ITEM 3. IF THIS STATEMENT IS FILED PURSUANT TO RULE 13D-1(B) OR 13D-2(B) OR (C),
        CHECK WHETHER THE PERSON FILING IS A:

Not applicable

ITEM 4. OWNERSHIP

As of June 28, 2006:

(a) Amount beneficially owned:

    D. E. Shaw Valence Portfolios, L.L.C.:    4,566,853 shares

                                              This is composed of (i) 4,378,303
                                              shares in the name of D. E. Shaw
                                              Valence Portfolios, L.L.C., (ii)
                                              3,400 shares in the name of
                                              D. E. Shaw Valence, L.L.C., and
                                              (iii) 185,150 shares that
                                              D. E. Shaw Valence, L.L.C. has the
                                              right to acquire through the
                                              exercise of listed call options.

    D. E. Shaw & Co., L.P.:                   4,701,570 shares

                                              This is composed of (i) 4,378,303
                                              shares in the name of D. E. Shaw
                                              Valence Portfolios, L.L.C., (ii)
                                              3,400 shares in the name of
                                              D. E. Shaw Valence, L.L.C., (iii)
                                              185,150 shares that D. E. Shaw
                                              Valence, L.L.C. has the right to
                                              acquire through the exercise of
                                              listed call options, and (iv)
                                              134,717 shares in the name of
                                              D. E. Shaw Oculus Portfolios,
                                              L.L.C.

    D. E. Shaw & Co., L.L.C.:                 134,717 shares

                                              This is composed of 134,717 shares
                                              in the name of D. E. Shaw Oculus
                                              Portfolios, L.L.C.

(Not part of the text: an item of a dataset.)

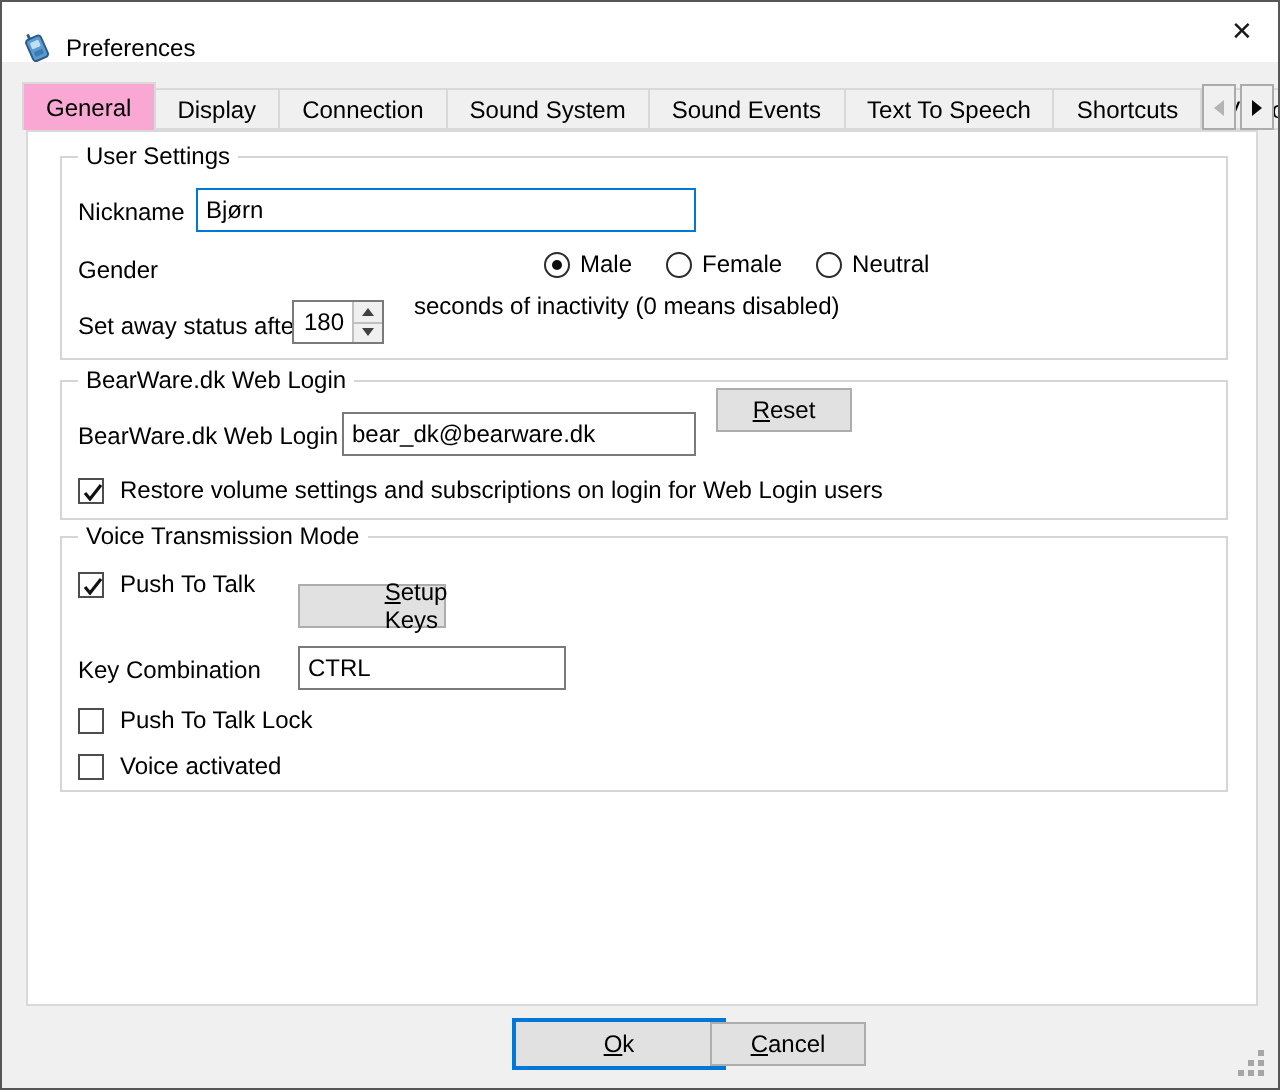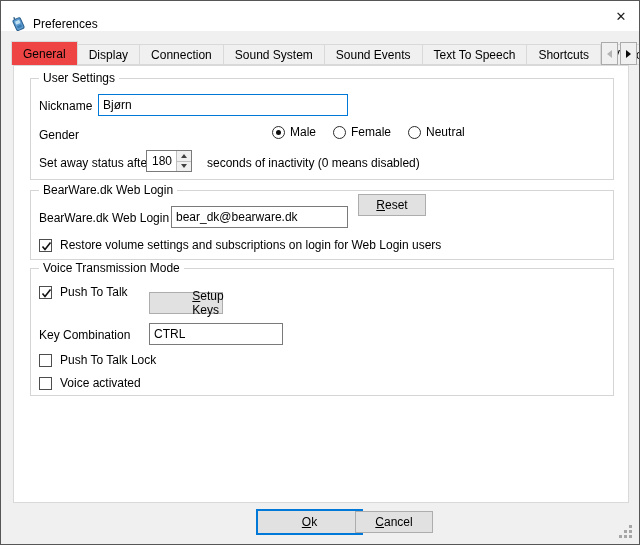"General" .tab.checked { background: #ef4444 -> #f9a8d4 }
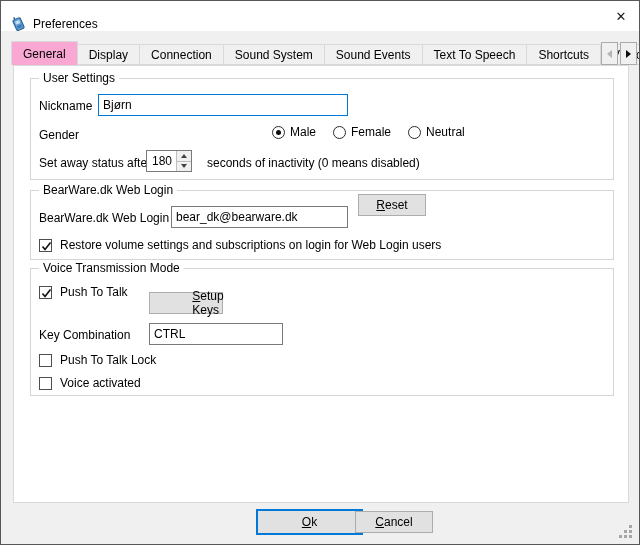"seconds of inactivity (0 means" span.lbl { top: 77px -> 67px }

    David E. Shaw:                            4,701,570 shares

                                              This is composed of (i) 4,378,303
                                              shares in the name of D. E. Shaw
                                              Valence Portfolios, L.L.C., (ii)
                                              3,400 shares in the name of
                                              D. E. Shaw Valence, L.L.C., (iii)
                                              185,150 shares that D. E. Shaw
                                              Valence, L.L.C. has the right to
                                              acquire through the exercise of
                                              listed call options, and (iv)
                                              134,717 shares in the name of
                                              D. E. Shaw Oculus Portfolios,
                                              L.L.C.

(b) Percent of class:
    D. E. Shaw Valence Portfolios, L.L.C.:    6.3%
    D. E. Shaw & Co., L.P.:                   6.5%
    D. E. Shaw & Co., L.L.C.:                 0.2%
    David E. Shaw:                            6.5%

(c)  Number of shares to which the person has:
    (i) Sole power to vote or to direct the vote:
        D. E. Shaw Valence Portfolios, L.L.C.:                 -0- shares
        D. E. Shaw & Co., L.P.:                                -0- shares
        D. E. Shaw & Co., L.L.C.:                              -0- shares
        David E. Shaw:                                         -0- shares

    (ii)  Shared power to vote or to direct the vote:
          D. E. Shaw Valence Portfolios, L.L.C.:               4,566,853 shares
          D. E. Shaw & Co., L.P.:                              4,701,570 shares
          D. E. Shaw & Co., L.L.C.:                              134,717 shares
          David E. Shaw:                                       4,701,570 shares

    (iii) Sole power to dispose or to direct the
          disposition of:
          D. E. Shaw Valence Portfolios, L.L.C.:               -0- shares
          D. E. Shaw & Co., L.P.:                              -0- shares
          D. E. Shaw & Co., L.L.C.:                            -0- shares
          David E. Shaw:                                       -0- shares

    (iv) Shared power to dispose or to direct the
         disposition of:
         D. E. Shaw Valence Portfolios, L.L.C.:                4,566,853 shares
         D. E. Shaw & Co., L.P.:                               4,701,570 shares
         D. E. Shaw & Co., L.L.C.:                               134,717 shares
         David E. Shaw:                                        4,701,570 shares

David E. Shaw does not own any shares directly. By virtue of David E. Shaw's
position as President and sole shareholder of D. E. Shaw & Co., Inc., which is
the general partner of D. E. Shaw & Co., L.P., which in turn is the managing
member and investment adviser of D. E. Shaw Valence Portfolios, L.L.C., the
managing member of D. E. Shaw Valence, L.L.C., and the investment adviser of
D. E. Shaw Oculus Portfolios, L.L.C.,and by virtue of David E. Shaw's position
as President and sole shareholder of D. E. Shaw & Co. II, Inc., which is the
managing member of D. E. Shaw & Co., L.L.C., which in turn is the managing
member of D. E. Shaw Oculus Portfolios, L.L.C., David E. Shaw may be deemed to
have the shared power to vote or direct the vote of,and the shared power to
dispose or direct the disposition of 4,701,570 shares as described above
constituting 6.5% of the outstanding shares and, therefore, David E. Shaw may be
deemed to be the beneficial owner of such shares. David E. Shaw disclaims
beneficial ownership of such 4,701,570 shares.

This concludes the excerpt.